When an electromagnetic wave is incident on a charged particle, the electric and magnetic components of the wave exert a Lorentz force on the particle, setting it into motion. Since the wave is periodic in time, so is the motion of the particle. Thus, the particle is accelerated and, consequently, emits radiation. More exactly, energy is absorbed from the incident wave by the particle and re-emitted as electromagnetic radiation. Such a process is clearly equivalent to the scattering of the electromagnetic wave by the particle.

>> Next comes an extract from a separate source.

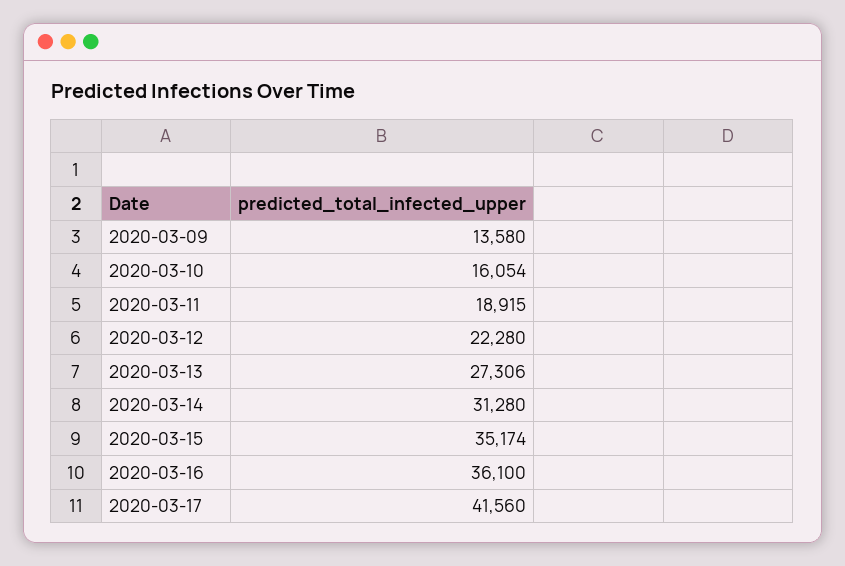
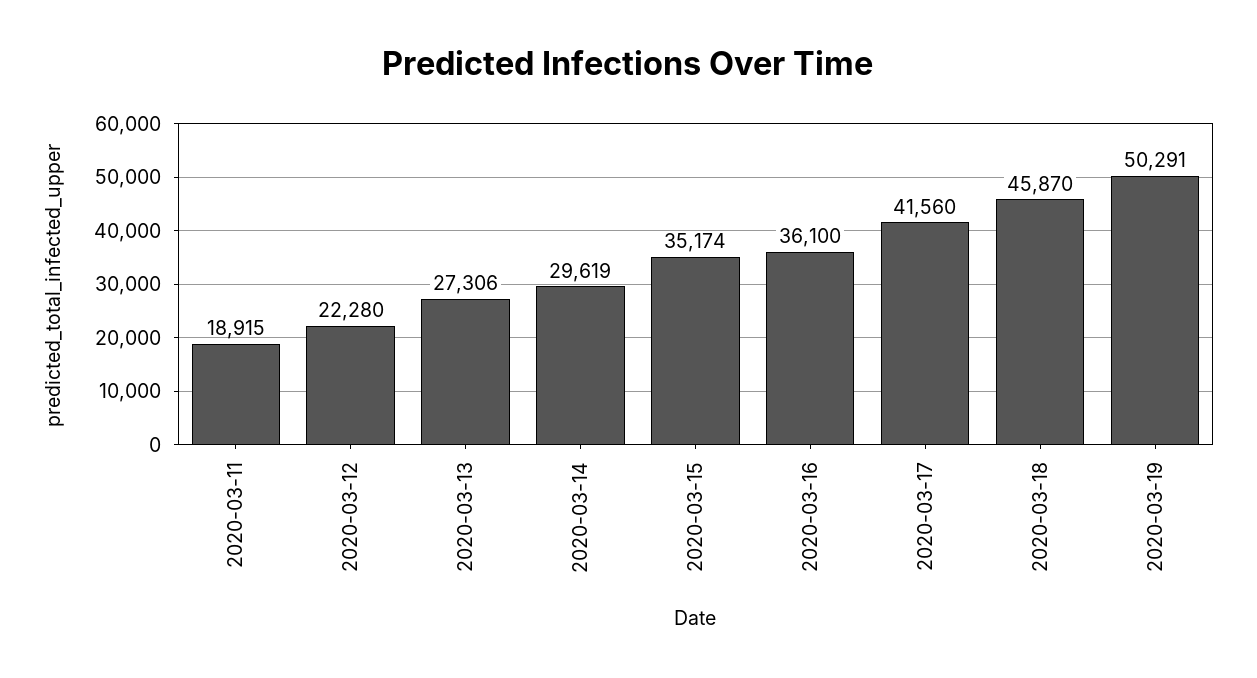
2020-03-09: 13580 -> none
2020-03-10: 16054 -> none
2020-03-14: 31280 -> 29619
2020-03-18: none -> 45870
2020-03-19: none -> 50291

Consider a linearly polarized, monochromatic, plane wave incident on a particle carrying a charge $q$. The electric component of the wave can be written

\begin{displaymath}
{\bfm E} = {\bfm e}\,E_0 \,
{\rm e}^{\,{\rm i}\,({\bfm k}\cdot{\bfm r} -\omega t
)},
\end{displaymath} (1013)

where $E_0$ is the peak amplitude of the electric field, ${\bfm e}$ is the polarization vector, and ${\bfm k}$ is the wave vector (of course, ${\bfm e}\!\cdot
\!{\bfm k}=0$). The particle is assumed to undergo small amplitude oscillations about an equilibrium position which coincides with the origin of the coordinate system. Furthermore, the particle's velocity is assumed to remain sub-relativistic, which enables us to neglect the magnetic component of the Lorentz force. The equation of motion of the charged particle is approximately
\begin{displaymath}
{\bfm f} = q{\bfm E} = m \ddot{\bfm s},
\end{displaymath} (1014)

where $m$ is the mass of the particle, ${\bfm s}$ is its displacement from the origin, and $\dot{~}$ denotes $\partial/\partial t$. According to Eq. (2.321), the time-averaged power radiated per unit solid angle by an accelerating, non-relativistic, charged particle is given by
\begin{displaymath}
\frac{d P}{d {\mit \Omega}}=\frac{q^2\langle \ddot{s}^2\rangle}
{16\pi^2 \epsilon_0 c^3}\,\sin^2\theta,
\end{displaymath} (1015)

where $\langle\cdots\rangle$ denotes a time average. However,
\begin{displaymath}
\langle \ddot{s}^2\rangle = \frac{q^2}{m^2} \langle E^2\rangle
= \frac{q^2 E_0^{~2}}{2m^2}.
\end{displaymath} (1016)

Hence, the scattered power per unit solid angle is given by
\begin{displaymath}
\frac{d P}{d {\mit \Omega}}=\left(
\frac{q^2}{4\pi\epsilon_0 \,m c^2}\right)^2 \frac{\epsilon_0 c\,E_0^{~2}}{2}
\sin^2\theta.
\end{displaymath} (1017)

The time-averaged Poynting flux of the incident wave is

\begin{displaymath}
\langle u\rangle = \frac{\epsilon_0 c\,E_0^{~2}}{2}.
\end{displaymath} (1018)

It is convenient to define the scattering cross section as the equivalent area of the incident wavefront which delivers the same power as that re-radiated by the particle:
\begin{displaymath}
\sigma = \frac{\mbox{total re-radiated power}}{\langle u \rangle}.
\end{displaymath} (1019)

By analogy, the differential scattering cross section is defined
\begin{displaymath}
\frac{d\sigma}{d {\mit \Omega}} = \frac{dP/d{\mit\Omega}}{\langle u \rangle}.
\end{displaymath} (1020)

It follows from Eqs. (5.63), (5.64), and (5.66) that
\begin{displaymath}
\frac{d\sigma}{d {\mit \Omega}} = \left(
\frac{q^2}{4\pi\epsilon_0 \,m c^2}\right)^2 \sin^2\theta.
\end{displaymath} (1021)

The total scattering cross section is then
\begin{displaymath}
\sigma = \int_0^\pi \frac{d\sigma}{d {\mit \Omega}}\,
2\pi\,...
...ac{8\pi}{3}\left(
\frac{q^2}{4\pi\epsilon_0 \,m c^2}\right)^2.
\end{displaymath} (1022)

The quantity $\theta$ appearing in Eq. (5.67) is the angle subtended between the direction of acceleration of the particle and the direction of the outgoing radiation (which is parallel to the unit vector ${\bfm n}$). In the present case, the acceleration is due to the electric field, so it is parallel to the polarization vector ${\bfm e}$. Thus, $\cos\theta ={\bfm e}\!\cdot\!{\bfm n}$.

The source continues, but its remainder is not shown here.